Table 1 Number and percentage of rectal samples positive for MDR-GNB, ESBL-producing GNB and ESBL-KP during four years surveillance in “Civico” Hospital NICU

Based on this evidence, few additional episodic control measures were performed: an extraordinary collection of rectal swabs in November 2015 and a meeting with all health-care workers in January 2016 to inform them about the worrying colonization data and trends and to reinforce good clinical practices for infection control and prevention.

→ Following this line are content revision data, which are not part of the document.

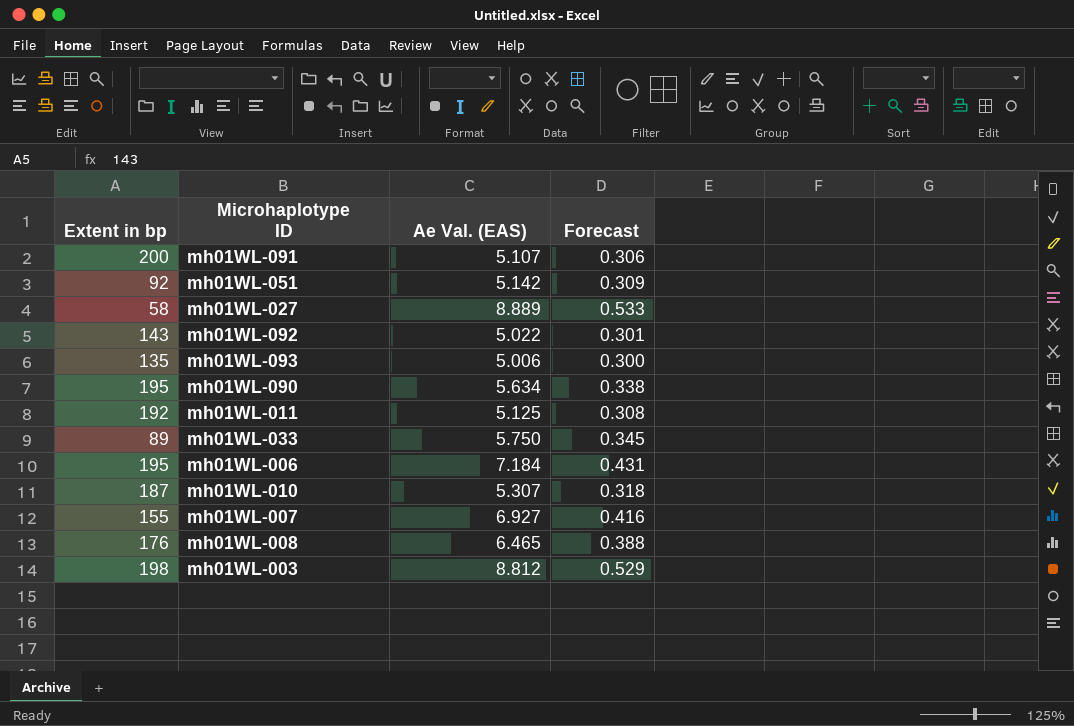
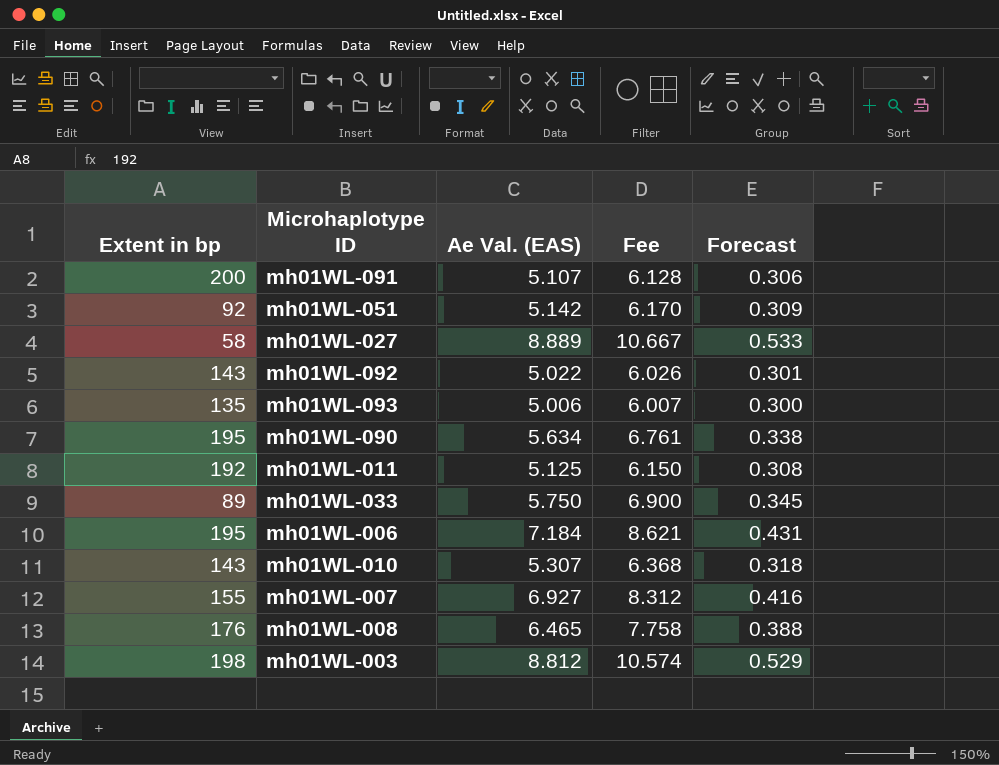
column Fee | formula: none -> [Ae Val. (EAS)] * 1.2
mh01WL-010 | Extent in bp: 187 -> 143

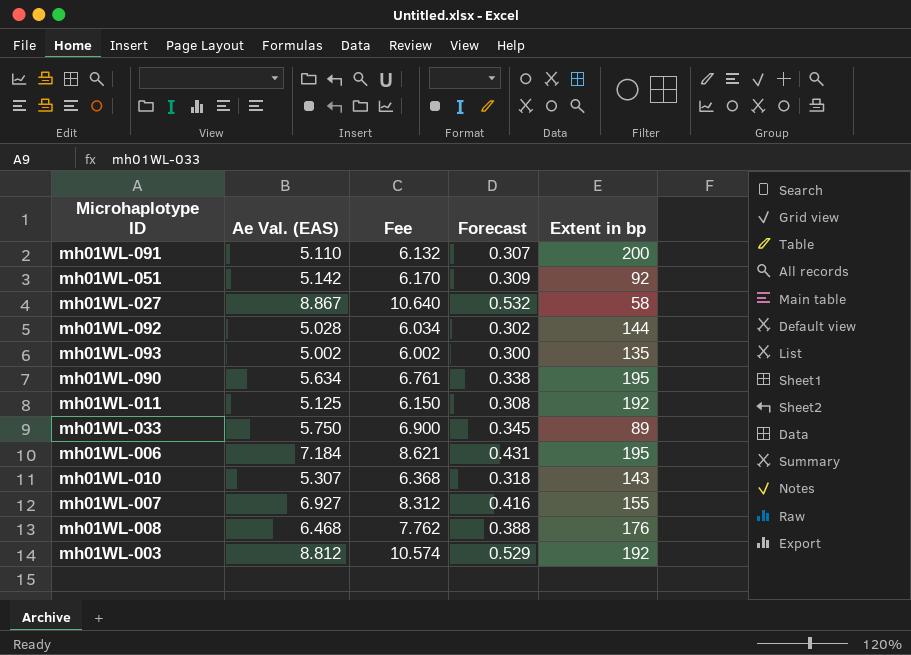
column Extent in bp | position: 1 -> 5
mh01WL-091 | Ae Val. (EAS): 5.107 -> 5.110
mh01WL-091 | Fee: 6.128 -> 6.132
mh01WL-091 | Forecast: 0.306 -> 0.307
mh01WL-027 | Ae Val. (EAS): 8.889 -> 8.867
mh01WL-027 | Fee: 10.667 -> 10.640
mh01WL-027 | Forecast: 0.533 -> 0.532
mh01WL-092 | Ae Val. (EAS): 5.022 -> 5.028
mh01WL-092 | Fee: 6.026 -> 6.034
mh01WL-092 | Forecast: 0.301 -> 0.302
mh01WL-092 | Extent in bp: 143 -> 144
mh01WL-093 | Ae Val. (EAS): 5.006 -> 5.002
mh01WL-093 | Fee: 6.007 -> 6.002
mh01WL-008 | Ae Val. (EAS): 6.465 -> 6.468
mh01WL-008 | Fee: 7.758 -> 7.762
mh01WL-003 | Extent in bp: 198 -> 192

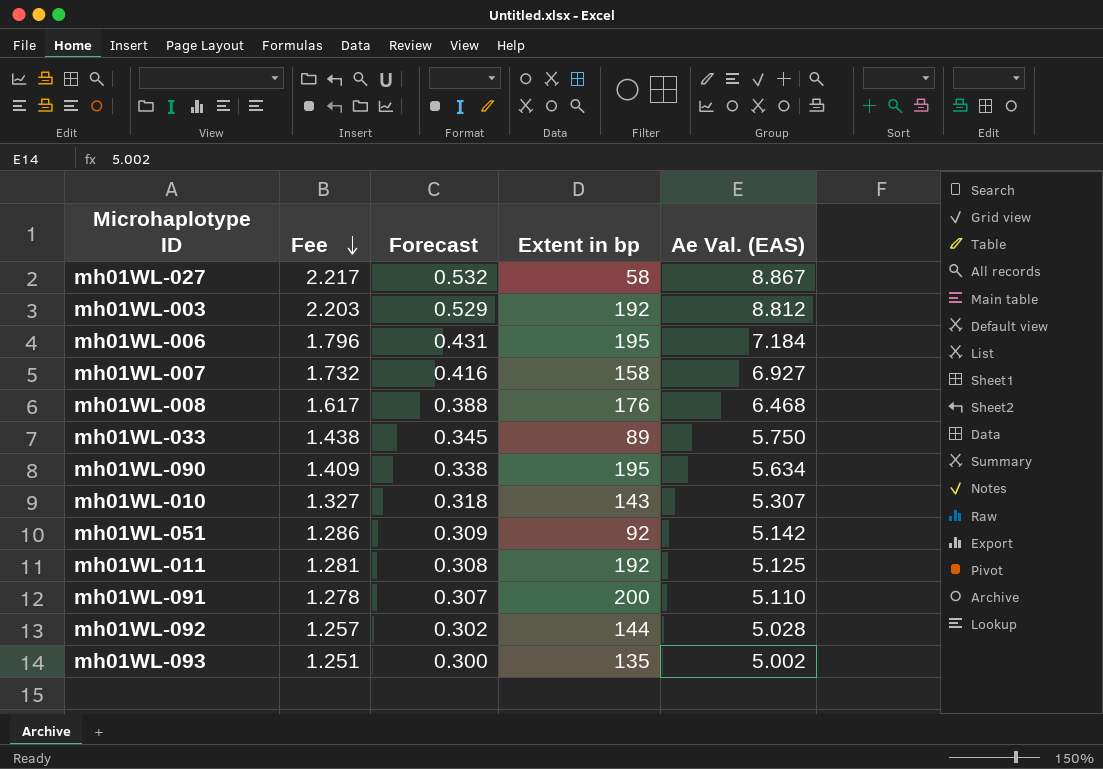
row order: none -> Fee descending
column Fee | formula: [Ae Val. (EAS)] * 1.2 -> [Ae Val. (EAS)] * 0.25
column Ae Val. (EAS) | position: 2 -> 5
mh01WL-007 | Extent in bp: 155 -> 158

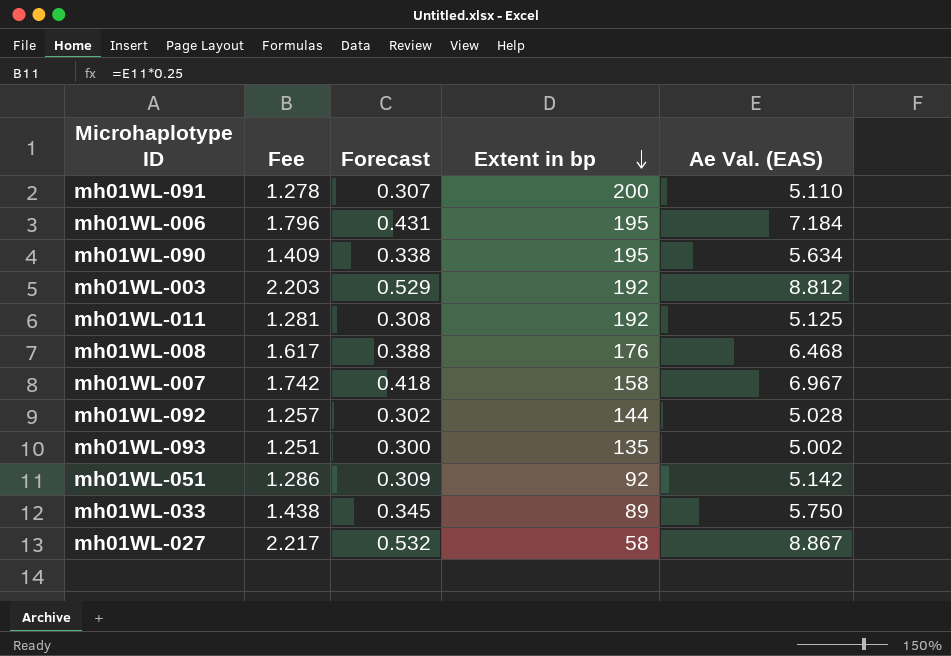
row order: Fee descending -> Extent in bp descending
row mh01WL-010: 1.327 | 0.318 | 143 | 5.307 -> none
mh01WL-007 | Fee: 1.732 -> 1.742
mh01WL-007 | Forecast: 0.416 -> 0.418
mh01WL-007 | Ae Val. (EAS): 6.927 -> 6.967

Despite an initial significant reduction of MDR-GNB carriage in 2016 (p < 0.001), the annual prevalence again showed an increase in 2017 (p < 0.001, Table 1), mainly involving Extended-spectrum β-lactamases-producing Klebsiella pneumoniae (ESBL-KP). This evidence led to the introduction in November 2017 of a more effective and long-lasting intervention to reinforce the implementation of the measures already adopted.

Aim of the study

The aim of this study was to quantify the impact of a coordinated intervention strategy in achieving a more effective and long-lasting reduction of MDR-GNB colonization prevalence in “Civico” hospital NICU. This was done by comparing data from the “pre-intervention” period (from November 2016 to October 2017) with the “post-intervention” period (from November 2017 to October 2019) and evaluating the role of multiple clinical risk factors.

Patients and methods

Setting and population

The “Civico” hospital NICU is set in the adult hospital campus and includes two adjacent open spaces of 60 and 40 square meters respectively. The NICU has 16 beds, of which 8 intensive and 8 sub-intensive. A hand-washing sink is located at each entrance. Around 370 term and preterm newborns are admitted annually.

Each area, intensive and sub-intensive, has two dedicated neonatologists and two dedicated nurses, while another nurse is responsible for feeding-preparation.

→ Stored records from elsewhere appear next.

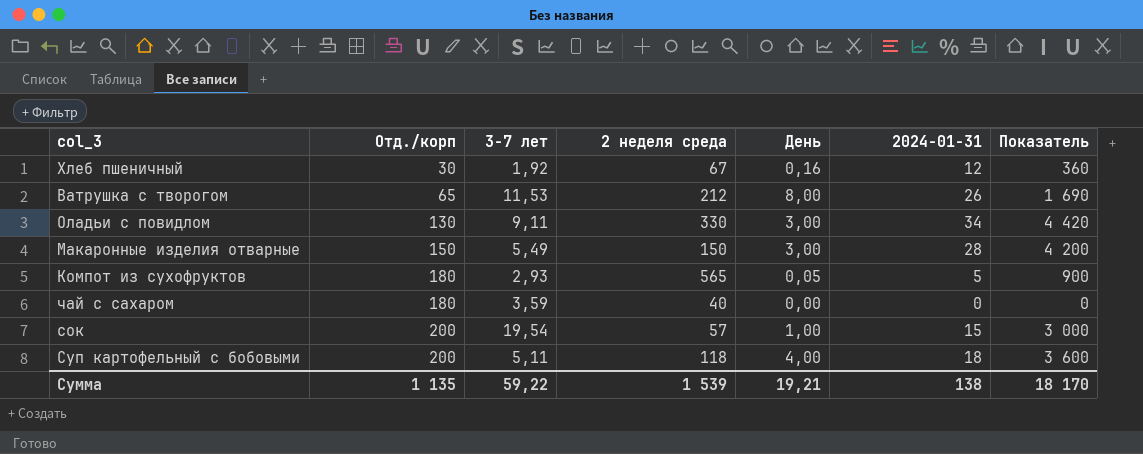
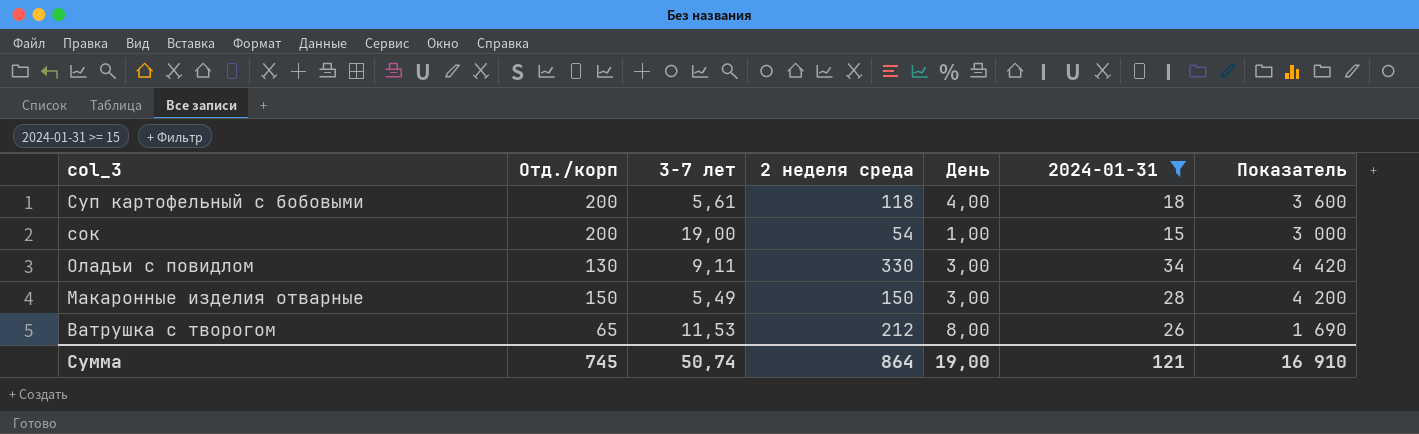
filter: none -> 2024-01-31 >= 15
row order: Отд./корп ascending -> col_3 descending
Суп картофельный с бобовыми | 3-7 лет: 5,11 -> 5,61
сок | 3-7 лет: 19,54 -> 19,00
сок | 2 неделя среда: 57 -> 54
Сумма | Отд./корп: 1 135 -> 745
Сумма | 3-7 лет: 59,22 -> 50,74
Сумма | 2 неделя среда: 1 539 -> 864
Сумма | День: 19,21 -> 19,00
Сумма | 2024-01-31: 138 -> 121
Сумма | Показатель: 18 170 -> 16 910

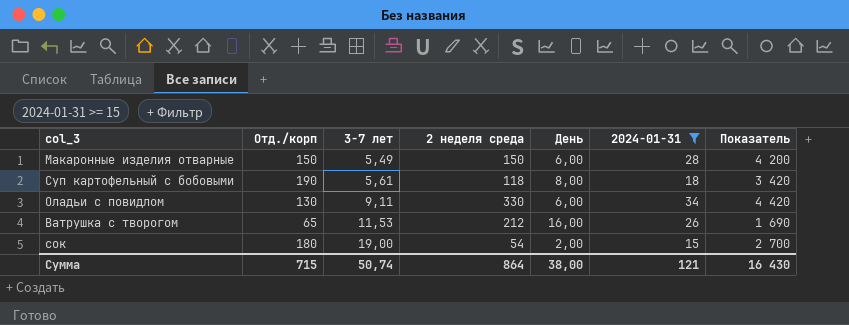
row order: col_3 descending -> 3-7 лет ascending
Макаронные изделия отварные | День: 3,00 -> 6,00
Суп картофельный с бобовыми | Отд./корп: 200 -> 190
Суп картофельный с бобовыми | День: 4,00 -> 8,00
Суп картофельный с бобовыми | Показатель: 3 600 -> 3 420
Оладьи с повидлом | День: 3,00 -> 6,00
Ватрушка с творогом | День: 8,00 -> 16,00
сок | Отд./корп: 200 -> 180
сок | День: 1,00 -> 2,00
сок | Показатель: 3 000 -> 2 700
Сумма | Отд./корп: 745 -> 715
Сумма | День: 19,00 -> 38,00
Сумма | Показатель: 16 910 -> 16 430

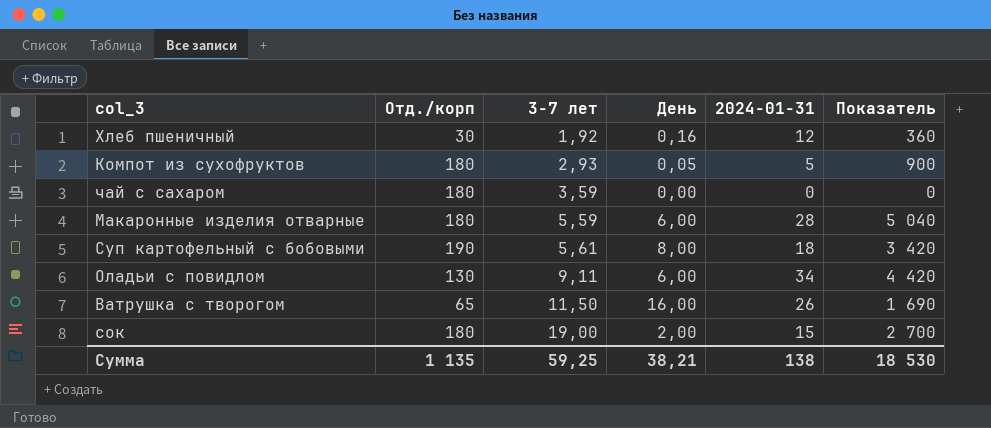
filter: 2024-01-31 >= 15 -> none
column 2 неделя среда | position: 4 -> none
Макаронные изделия отварные | Отд./корп: 150 -> 180
Макаронные изделия отварные | 3-7 лет: 5,49 -> 5,59
Макаронные изделия отварные | Показатель: 4 200 -> 5 040
Ватрушка с творогом | 3-7 лет: 11,53 -> 11,50
Сумма | Отд./корп: 715 -> 1 135
Сумма | 3-7 лет: 50,74 -> 59,25
Сумма | День: 38,00 -> 38,21
Сумма | 2024-01-31: 121 -> 138
Сумма | Показатель: 16 430 -> 18 530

All newborns included in our monthly surveillance program between November 2016 and October 2019 were enrolled in this study. Rectal swabs for detection of MDR-GNB carriage were collected every 4 weeks from all newborns in the NICU, regardless of any clinical or laboratory signs of infection. Carriage was defined as a positive culture of MDR-GNB from at least one rectal swab collected during the NICU stay.

Since November 2017, a strategy of multiple coordinated intervention measures was introduced to reduce the prevalence of MDR-GNB carriage.

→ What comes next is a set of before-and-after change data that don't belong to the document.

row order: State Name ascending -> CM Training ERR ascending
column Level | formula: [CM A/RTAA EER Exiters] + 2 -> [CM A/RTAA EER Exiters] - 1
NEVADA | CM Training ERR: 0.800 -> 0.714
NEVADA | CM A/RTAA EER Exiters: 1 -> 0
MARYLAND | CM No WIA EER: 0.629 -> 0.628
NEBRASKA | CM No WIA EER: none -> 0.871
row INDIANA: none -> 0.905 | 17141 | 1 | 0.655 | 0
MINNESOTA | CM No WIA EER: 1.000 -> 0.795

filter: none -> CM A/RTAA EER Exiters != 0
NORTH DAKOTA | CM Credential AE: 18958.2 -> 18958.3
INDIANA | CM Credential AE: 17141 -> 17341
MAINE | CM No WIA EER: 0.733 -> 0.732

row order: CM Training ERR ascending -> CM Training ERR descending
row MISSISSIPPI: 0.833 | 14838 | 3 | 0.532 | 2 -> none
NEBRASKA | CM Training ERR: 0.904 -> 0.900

Description of intervention measures

The intervention strategy included:

Intensification of sample collection

Microbiological surveillance was reinforced for 2 months (11/27/2017—01/23/2018) as follows:

  • additional weekly samplings of rectal, nasal and oral mucosa swabs, swabs of devices and material in direct contact with each newborn (feeding bottles and pacifiers, and remnant milk after newborn feeding) for the first month and every four weeks afterwards;

  • environmental samplings (room surfaces including milk preparation room, healthcare workers hands and stethoscopes) at the beginning of the intervention and after two months. In February 2018 monthly sample collection reverted to the previous surveillance with only rectal swabs.

Stakeholders weekly meetings

During the first two months of intervention, weekly meetings of NICU healthcare workers were held with experts from the surveillance team, sharing surveillance program results, pinpointing adherence of healthcare workers to standard precautions and discussing possible critical issues and preventive strategies. Subsequently, these meetings were scheduled monthly and involved only the NICU staff.

Improvement of prevention measures

The following changes in NICU organization and patient management were introduced:

  • a new standard protocol for antimicrobial therapy was approved by the Hospital Health Management. The new guidelines standardized the timing for starting and stopping therapy in suspected sepsis, the duration of therapy in confirmed infections and sepsis, and the stopping of therapy after the first negative culture [18];

  • hand-washing sensitization posters for caregivers and parents were placed in all rooms;

  • contaminated devices were replaced with clean ones after feeding;

  • introduction of bundles for common procedures, such as blood-sample collection, diaper change, milk preparation or fridge sanitation.

Evaluation of the impact of intervention measures

The prevalence of MDR-GNB, ESBL-producing GNB, ESBL-KP carriage was assessed and compared in two groups: newborns admitted in the pre-intervention period and newborns admitted in the post-intervention period.

In addition, in order to better evaluate the impact of the intervention measures and identify confounding factors that could impact MDR-GNB carriage, we conducted a quasi-experimental study comparing the clinical features in two subgroups of patients: intervention population and control population.

Inclusion criteria were admission in the NICU and enrollment in the surveillance program for MDR-GNB from November 2017 to March 2018 for the intervention population, and from November 2016 to March 2017 for the control population.

Exclusion criteria were:

  • clinical records not available;

  • outborn patients with MDR-GNB colonization in the first rectal swab (we do not perform rectal swab on NICU admission so we could not discriminate if MDR-GNB carriage was already present before the admission in the ward);

  • patients with a positive rectal swab before the implementation of preventive measures (November 28th 2017).

The outcome variable was detection of MDR-GNB in at least one rectal swab obtained for the surveillance program during the observation period of risk factors exposure.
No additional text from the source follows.